Morocco qualified for the 1986 FIFA World Cup which took place in Mexico, and surprisingly won a group with Portugal, England and Poland, thanks to two draws against the English and Polish and a 3–1 win against the Portuguese. However, they were narrowly eliminated by West Germany in the first knockout round, thanks to a goal from Lothar Matthäus one minute from the end of regulation time. Morocco became the first African and Arab national team to have passed the first round of the World Cup.

Two years later, the Moroccan team presented itself at the 1988 African Cup of Nations as a host country with high expectations. After winning the first round, they were eliminated in the semifinals by Cameroon and finished in fourth place after losing the consolation final against Algeria (1–1 after extra time and 4–3 after the penalty shots).

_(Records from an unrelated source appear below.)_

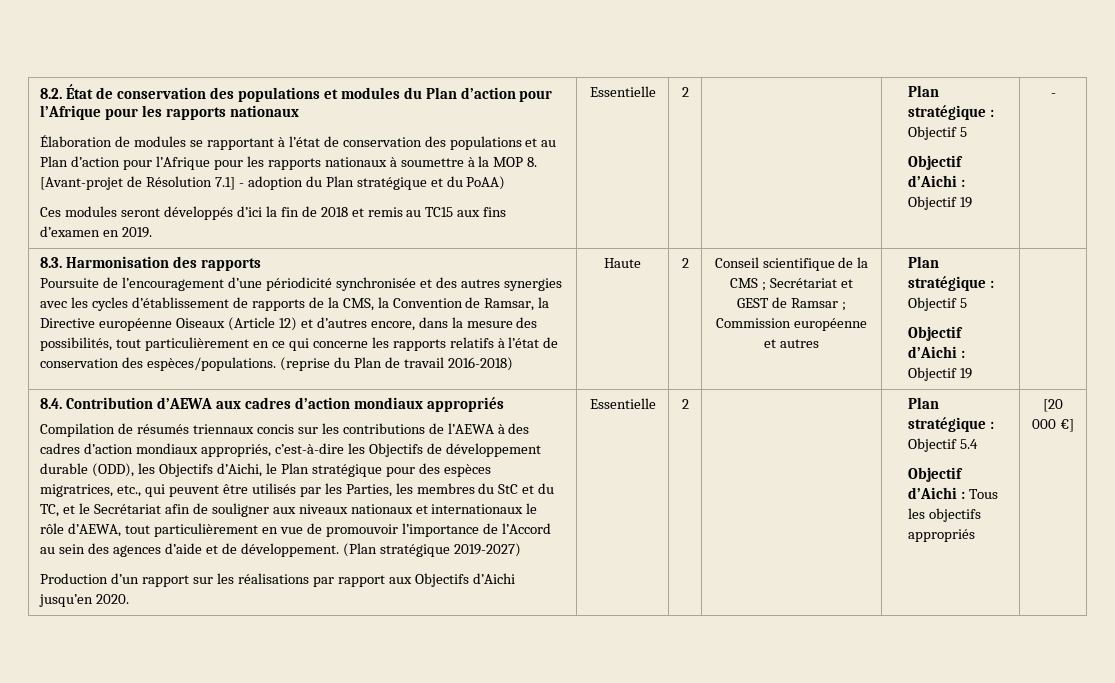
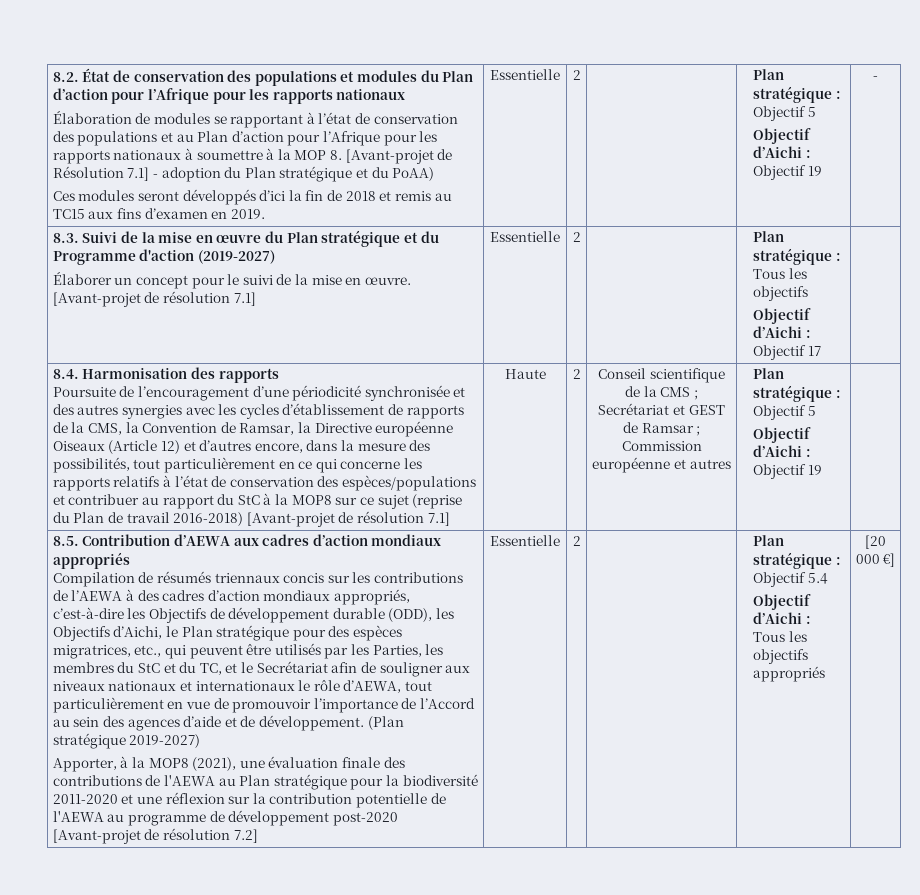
- 8.3. Harmonisation des rapports
+ 8.3. Suivi de la mise en œuvre du Plan stratégique et du Programme d'action (2019-2027)
+ Élaborer un concept pour le suivi de la mise en œuvre. [Avant-projet de résolution 7.1] | Essentielle | 2 | | Plan stratégique : Tous les objectifs
+ Objectif d’Aichi : Objectif 17 |
+ 8.4. Harmonisation des rapports
- Poursuite de l’encouragement d’une périodicité synchronisée et des autres synergies avec les cycles d’établissement de rapports de la CMS, la Convention de Ramsar, la Directive européenne Oiseaux (Article 12) et d’autres encore, dans la mesure des possibilités, tout particulièrement en ce qui concerne les rapports relatifs à l’état de conservation des espèces/populations. (reprise du Plan de travail 2016-2018)
+ Poursuite de l’encouragement d’une périodicité synchronisée et des autres synergies avec les cycles d’établissement de rapports de la CMS, la Convention de Ramsar, la Directive européenne Oiseaux (Article 12) et d’autres encore, dans la mesure des possibilités, tout particulièrement en ce qui concerne les rapports relatifs à l’état de conservation des espèces/populations et contribuer au rapport du StC à la MOP8 sur ce sujet (reprise du Plan de travail 2016-2018) [Avant-projet de résolution 7.1]
- 8.4. Contribution d’AEWA aux cadres d’action mondiaux appropriés
+ 8.5. Contribution d’AEWA aux cadres d’action mondiaux appropriés
- Production d’un rapport sur les réalisations par rapport aux Objectifs d’Aichi jusqu’en 2020.
+ Apporter, à la MOP8 (2021), une évaluation finale des contributions de l'AEWA au Plan stratégique pour la biodiversité 2011-2020 et une réflexion sur la contribution potentielle de l'AEWA au programme de développement post-2020 [Avant-projet de résolution 7.2]

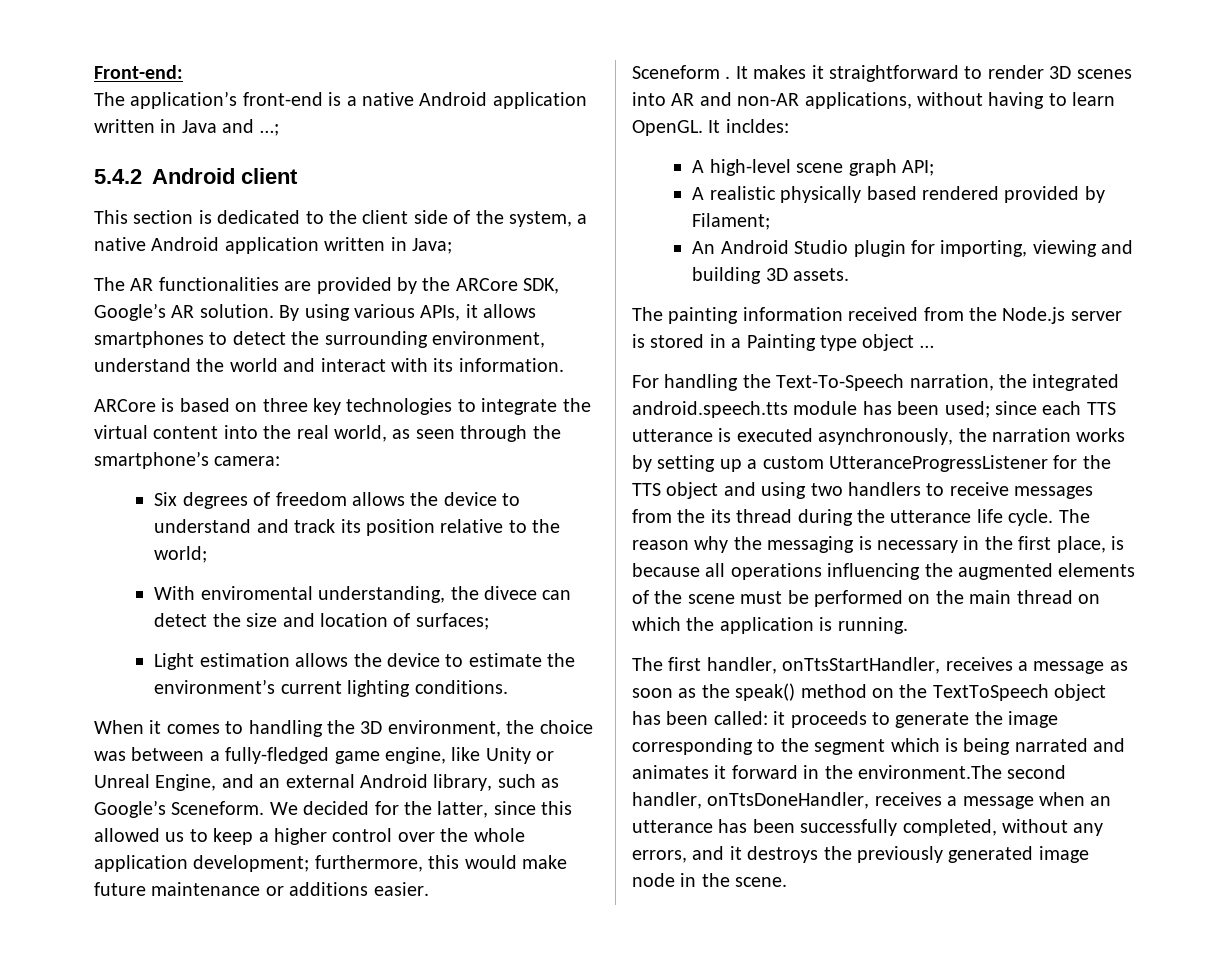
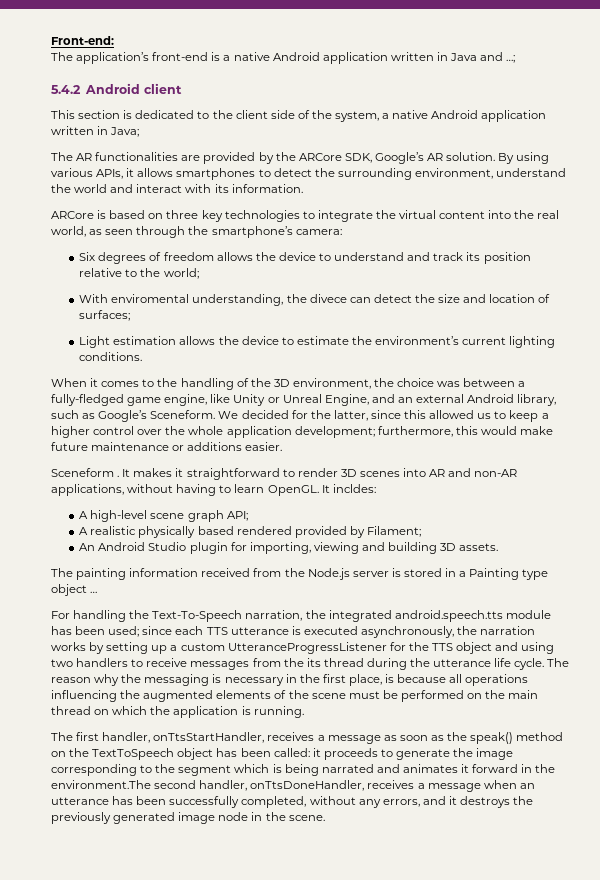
- When it comes to handling the 3D environment, the choice was between a fully-fledged game engine, like Unity or Unreal Engine, and an external Android library, such as Google’s Sceneform.
+ When it comes to the handling of the 3D environment, the choice was between a fully-fledged game engine, like Unity or Unreal Engine, and an external Android library, such as Google’s Sceneform.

Failure to qualify for the 1990 FIFA World Cup opened a period of crisis. In the 1992 African Cup of Nations, the team was eliminated in the first round. They then did not participate in the 1994 or 1996 African Cup tournaments. They, however, did qualify for the 1994 World Cup in the United States and the 1998 tournament in France.

At the 1998 Africa Cup of Nations, after winning their group, Morocco were defeated and eliminated from South Africa (2–1).

Difficult years (2006–2017)
Morocco took part in the 2004 African Cup of Nations, drawn into Group D defeating Nigeria 1–0, defeating Benin 4–0 and drawing 1–1 with South Africa. Morocco qualified to the knockout stages, facing Algeria; they eventually won 3–1 in extra time, and 4–0 against Mali in the semi-final. They lost the 2004 African Cup of Nations Final against Tunisia 2–1.

In 2012, the national team won the Arab Cup, topping their group, defeating Iraq in the semi-final and Libya in the final.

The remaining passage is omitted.